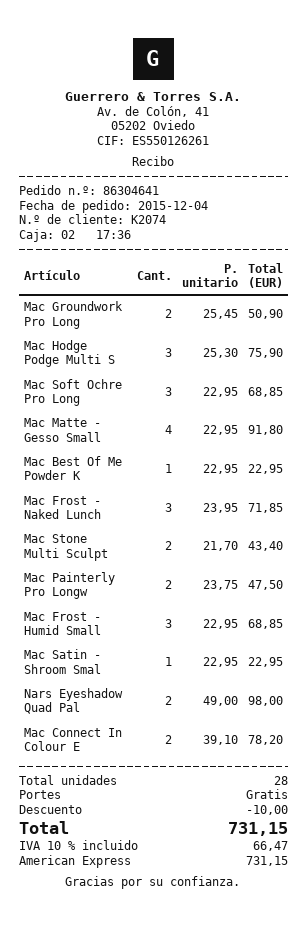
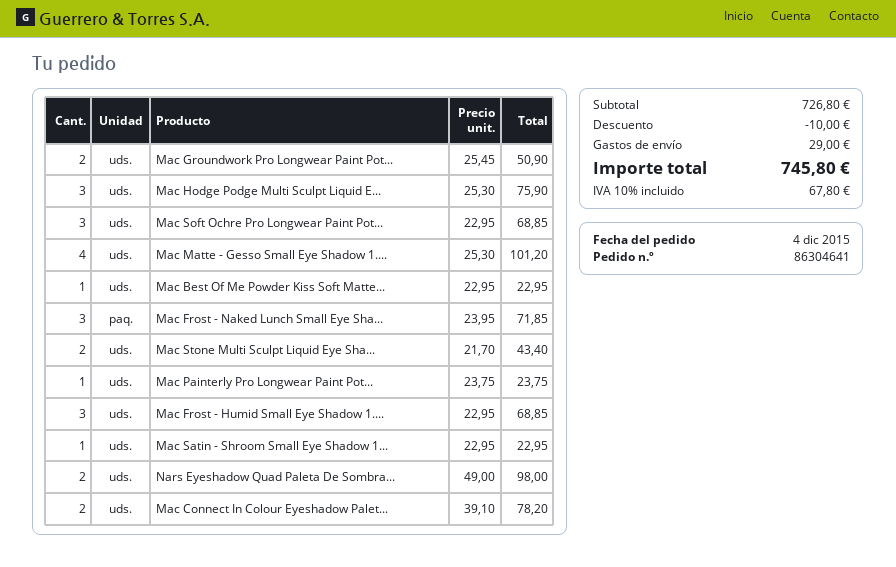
Mac Matte - Gesso Small: 4 x 22.95 = 91.80 -> 4 x 25.30 = 101.20
Mac Painterly Pro Longw: 2 x 23.75 = 47.50 -> 1 x 23.75 = 23.75
shipping: 0.00 -> 29.00
tax: 10% = 66.47 -> 10% = 67.80
total: 731.15 -> 745.80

PROBLEM DETAILS> An exact copy of the entries, minus the pictures, is what's needed here.

RESULT OF THIS TASK>
Mac Matte - Gesso Small: 4 x 22.95 = 91.80 -> 4 x 25.30 = 101.20
Mac Painterly Pro Longw: 2 x 23.75 = 47.50 -> 1 x 23.75 = 23.75
shipping: 0.00 -> 29.00
tax: 10% = 66.47 -> 10% = 67.80
total: 731.15 -> 745.80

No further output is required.